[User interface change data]
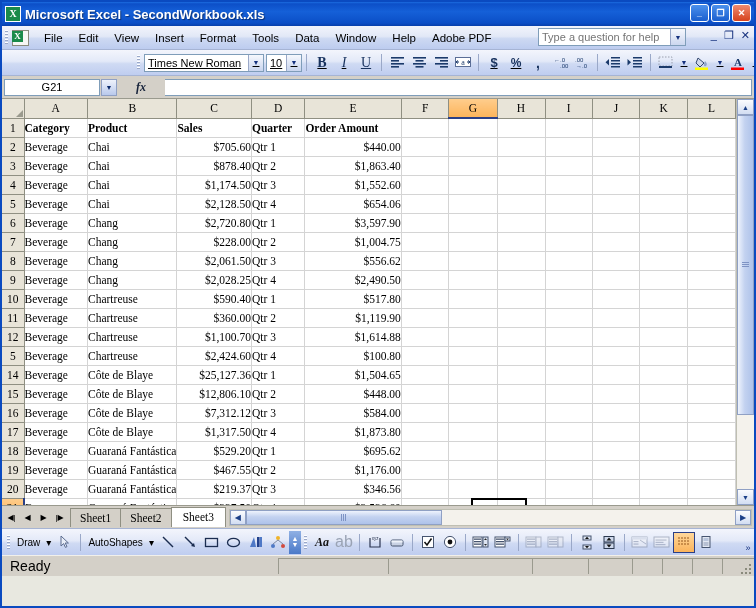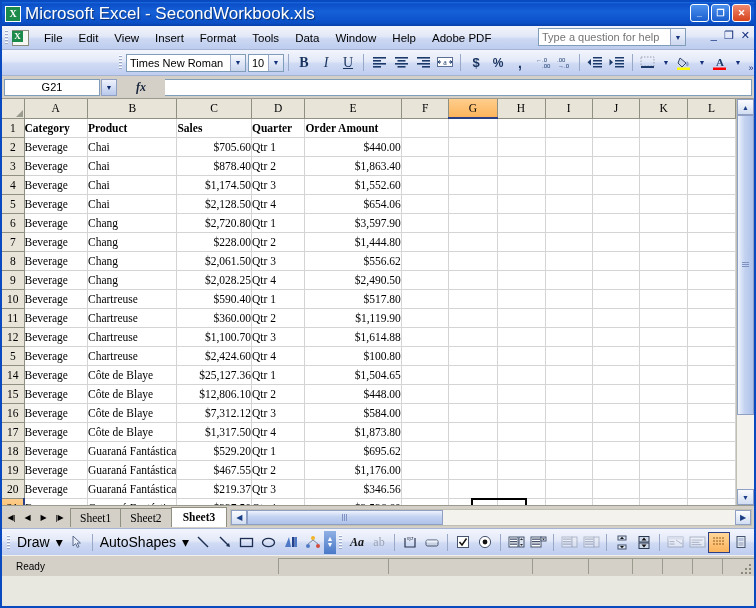--- a/index.html
+++ b/index.html
@@ -34,7 +34,7 @@
     font-family:"Liberation Serif",serif;
   }
   .titlebar .title-text{
-    color:#ffffff;font-weight:normal;font-size:17px;
+    color:#ffffff;font-weight:bold;font-size:13px;
     text-shadow:1px 1px 1px rgba(0,0,0,.45);
     white-space:nowrap;
   }

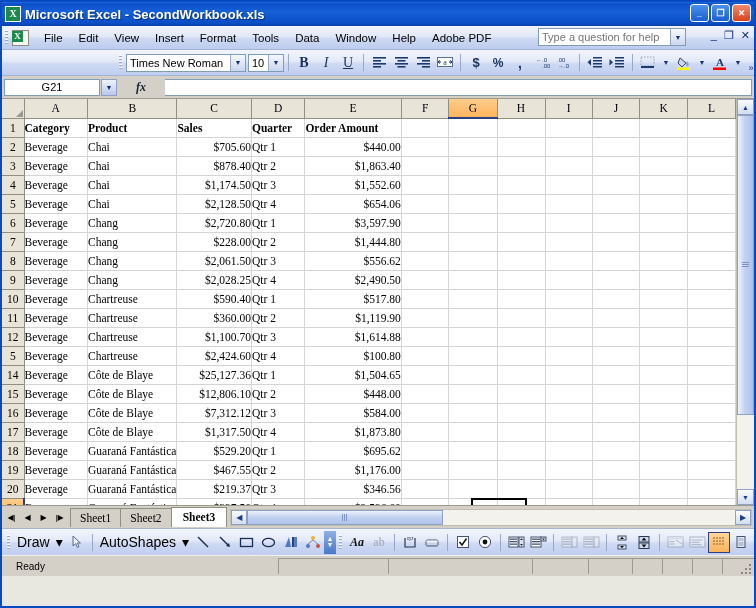--- a/index.html
+++ b/index.html
@@ -96,7 +96,8 @@
     background:linear-gradient(to bottom,#f3f5fc 0%,#e3e9f8 45%,#cfdaf3 55%,#bfcdf0 100%);
     display:flex;align-items:center;
     border-bottom:1px solid #a6b4d4;
-    padding-left:2px;
+    padding-left:20px;
+    text-decoration:underline;
   }
   .tb-sep{width:1px;height:17px;background:#9aa8c8;margin:0 4px;flex:0 0 auto;}
   .font-box{

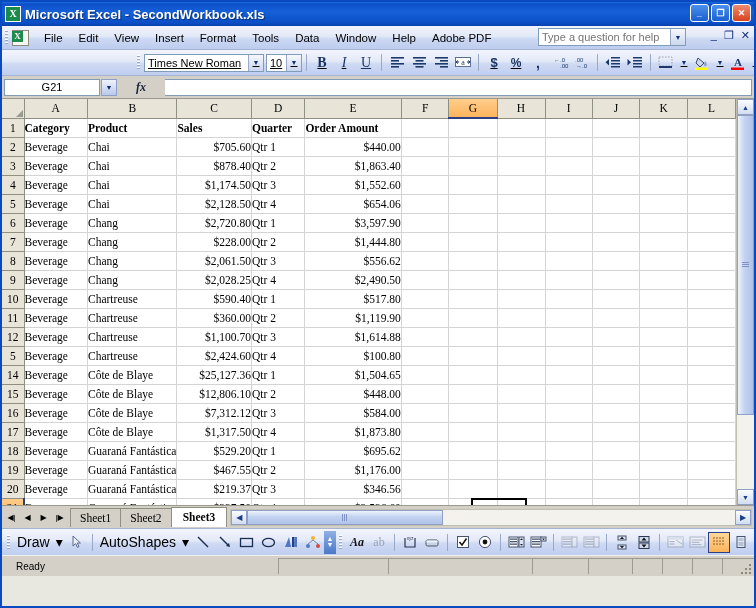--- a/index.html
+++ b/index.html
@@ -627,7 +627,7 @@
               <td class="cell clip">Chang</td>
               <td class="cell num">$228.00</td>
               <td class="cell">Qtr 2</td>
-              <td class="cell num">$1,444.80</td>
+              <td class="cell num">$1,004.75</td>
               <td class="cell"></td>
               <td class="cell"></td>
               <td class="cell"></td>

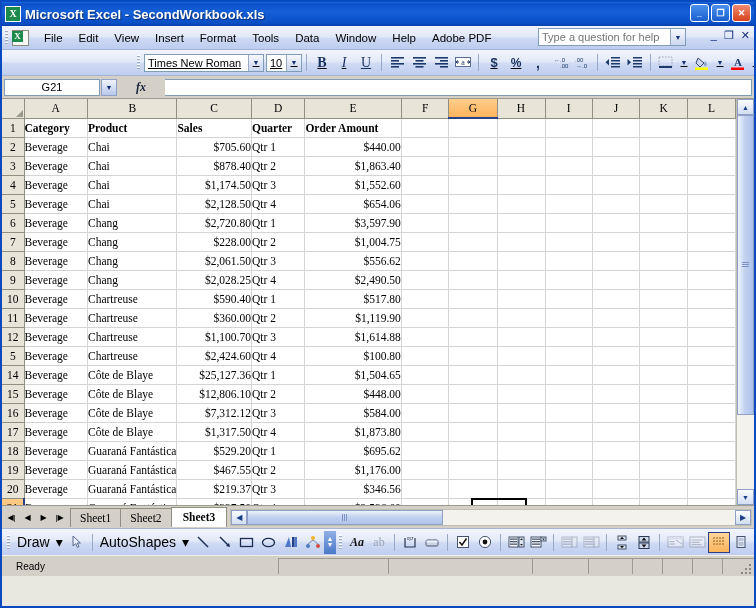--- a/index.html
+++ b/index.html
@@ -241,7 +241,7 @@
     transform:skewX(0deg);margin-right:-1px;
     border-radius:0;
   }
-  .tab.active{background:#fff;font-weight:bold;padding:0 11px;height:19px;}
+  .tab.active{background:#fff;font-weight:normal;padding:0 11px;height:19px;}
   .hscroll{
     flex:1;height:17px;display:flex;align-items:center;margin-left:4px;margin-right:2px;
     background:#f1efe9;border:1px solid #bfbfb2;box-sizing:border-box;

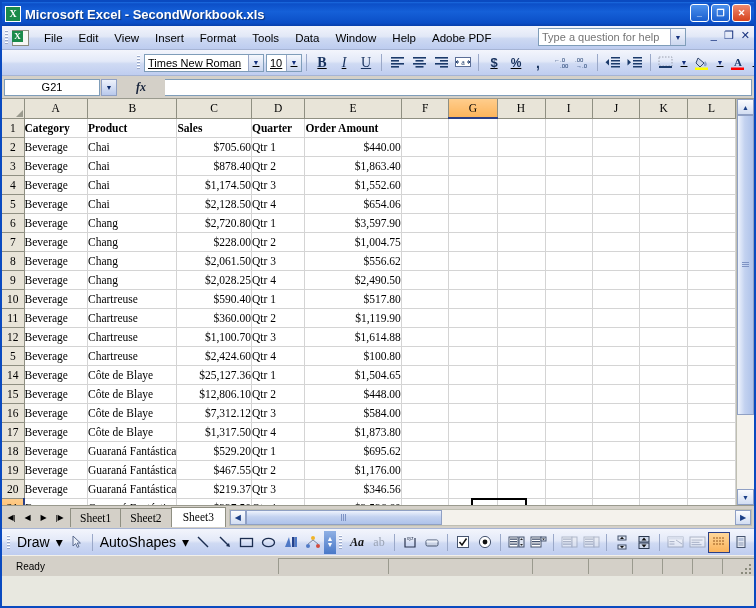--- a/index.html
+++ b/index.html
@@ -268,7 +268,7 @@
     border-top:1px solid #a6b4d4;
     display:flex;align-items:center;padding-left:2px;overflow:hidden;
   }
-  .bb-label{font-size:14px;padding:0 3px;white-space:nowrap;}
+  .bb-label{font-size:10px;padding:0 3px;white-space:nowrap;}
   .bb-btn{
     width:22px;height:21px;flex:0 0 auto;
     display:flex;align-items:center;justify-content:center;color:#1d3f80;font-size:11px;

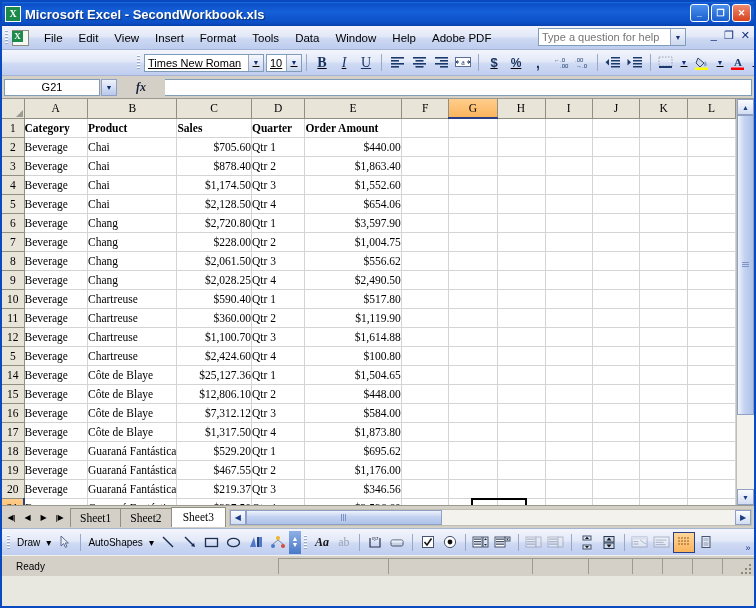--- a/index.html
+++ b/index.html
@@ -942,7 +942,7 @@
     <div class="bb-btn" style="font-family:'Liberation Serif',serif;font-style:italic;font-weight:bold;font-size:12px;color:#111;">
       <span>Aa</span>
     </div>
-    <div class="bb-btn" style="font-family:Liberation Serif, serif;font-size:12px;color:#9aa3b4;">
+    <div class="bb-btn" style="font-family:Liberation Sans, sans-serif;font-size:16px;color:#9aa3b4;">
       <span>ab</span>
     </div>
     <div class="tb-sep"></div>

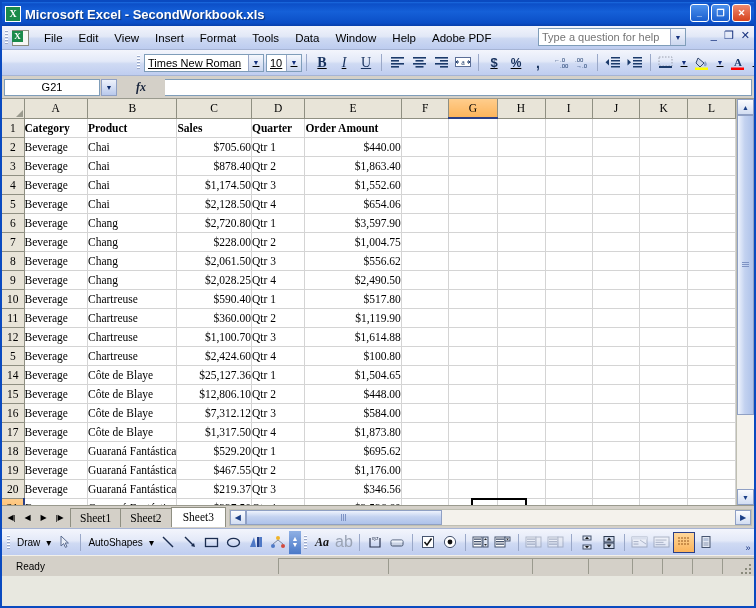--- a/index.html
+++ b/index.html
@@ -291,7 +291,7 @@
   
   .statusbar{
     height:20px;background:#d4d0c8;border-top:1px solid #f2f0ea;
-    display:flex;align-items:center;font-size:10px;padding-left:14px;position:relative;
+    display:flex;align-items:center;font-size:14px;padding-left:8px;position:relative;
   }
   .status-cells{display:flex;margin-left:auto;height:16px;align-items:center;gap:0;}
   .scell{height:16px;border-left:1px solid #9a9a8e;border-top:1px solid #9a9a8e;box-sizing:border-box;}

TASK REQUIREMENTS -> Copy each line of the records containing the string "label".

REPLY TO THE EXERCISE ->
-  .bb-label{font-size:14px;padding:0 3px;white-space:nowrap;}
+  .bb-label{font-size:10px;padding:0 3px;white-space:nowrap;}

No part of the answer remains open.